Use influence in Riyadh to align a Saudi-led mediation with real enforcement mechanisms, not just communiques. And elevate a credible civilian centre not as a fig leaf, but as the spine of a transition that demobilises command economies on both sides.
That pivot would not require Abu Dhabi to renounce its worldview. It would simply harness it.
If the animating impulse is to win, then “winning” in Sudan can be redefined as avoiding the worst outcomes while demonstrating that Emirati leverage is indispensable to a settlement the world can live with. That means accepting that some access will be traded away for legitimacy; some clients will be told no; some profits will be deferred. It also means showing that the UAE can be a constructive force for real and sustainable stability in the region.
The past decade has shown that Abu Dhabi does not scare easily. It is patient, relentlessly strategic, and comfortable with ambiguity. Those traits built an “axis” of relationships with non-state actors that can outlast governments.
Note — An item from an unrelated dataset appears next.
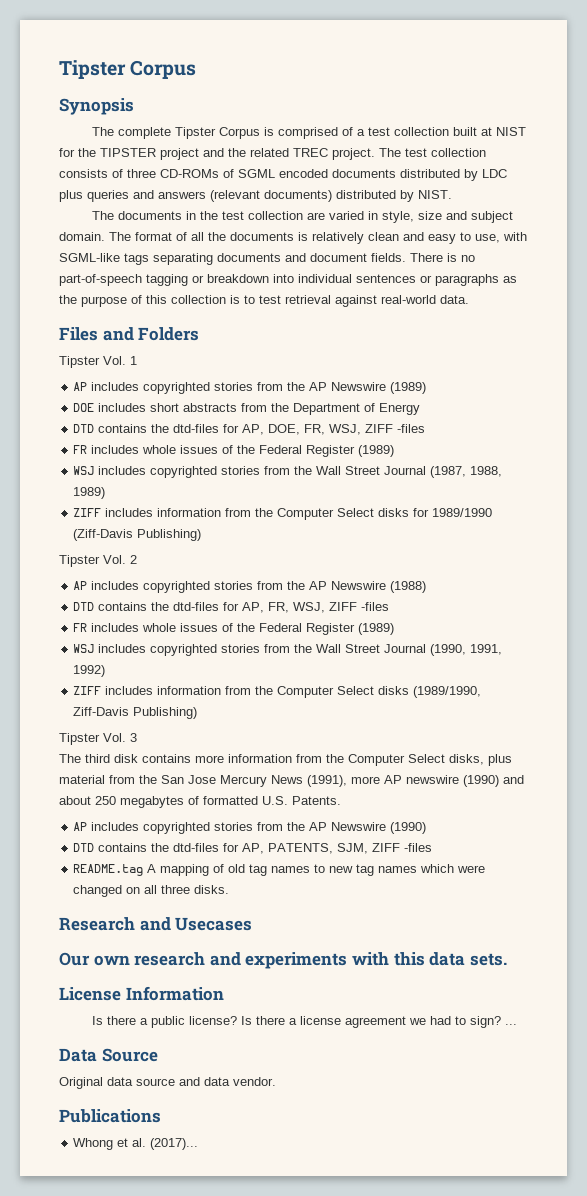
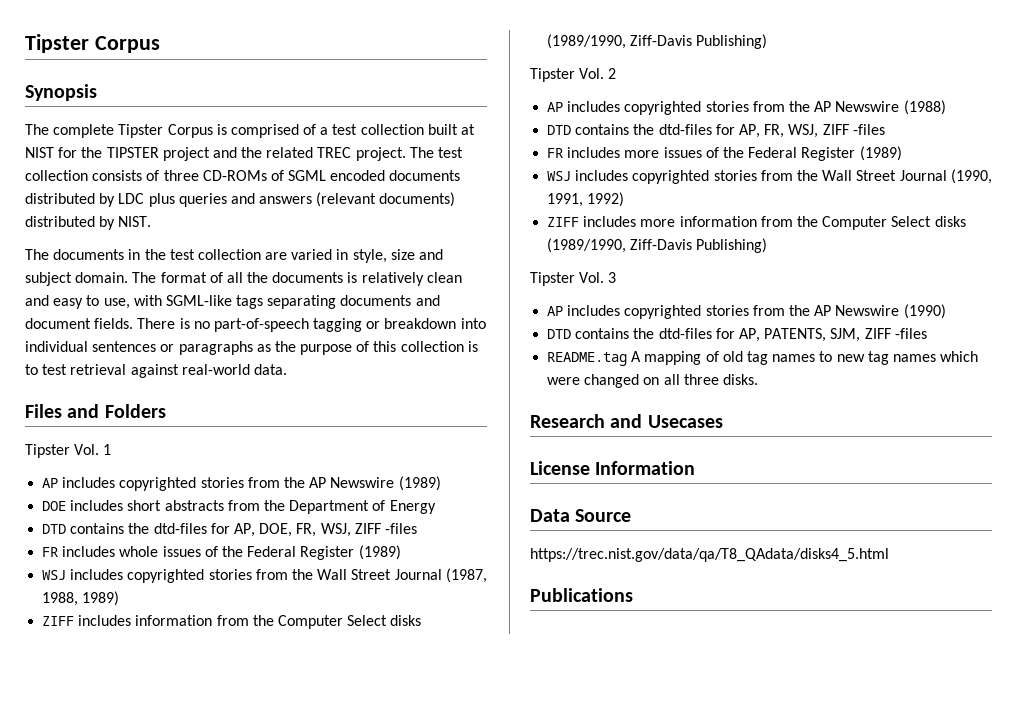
[413,508,493,517] [73,529,134,541] for 1989/1990 (Ziff-Davis -> [547,34,693,49] (1989/1990, Ziff-Davis
[142,623,177,632] whole -> [624,150,660,158] more
(154, 690) none -> [640,219,676,227] more
[59,754,512,766] [59,775,524,787] [59,796,341,808] // The third disk contains more information from the Computer Select disks, plus material from the San Jose Mercury News (1991), more AP newswire (1990) and about 250 megabytes of formatted U.S. Patents. -> (617, 277) none
[59,952,507,969] [59,986,224,1001] [92,1016,518,1028] [59,1048,158,1062] [59,1077,276,1089] [59,1109,161,1123] [73,1138,199,1150] Our own research and experiments with this data sets. // License Information // Is there a public license? Is there a license agreement we had to sign? ... // Data Source // Original data source and data vendor. // Publications // Whong et al. (2017)... -> [530,461,696,475] [530,509,632,522] [530,548,889,562] [530,588,633,602] License Information // Data Source // https://trec.nist.gov/data/qa/T8_QAdata/disks4_5.html // Publications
They also brought the UAE to a point where the global public spotlight outshines the cloak that once covered Emirati activities in Africa.
In Sudan, the instinct to double down has delivered a paramilitary redoubt and an expanding war. Turning that same instinct towards de-escalation would be the real demonstration of power: not a retreat, but a choice to convert entanglement into stability. This victory would serve Emirati interests much more in the long run.
The views expressed in this article belong to the author and do not necessarily reflect the editorial policy of Middle East Eye.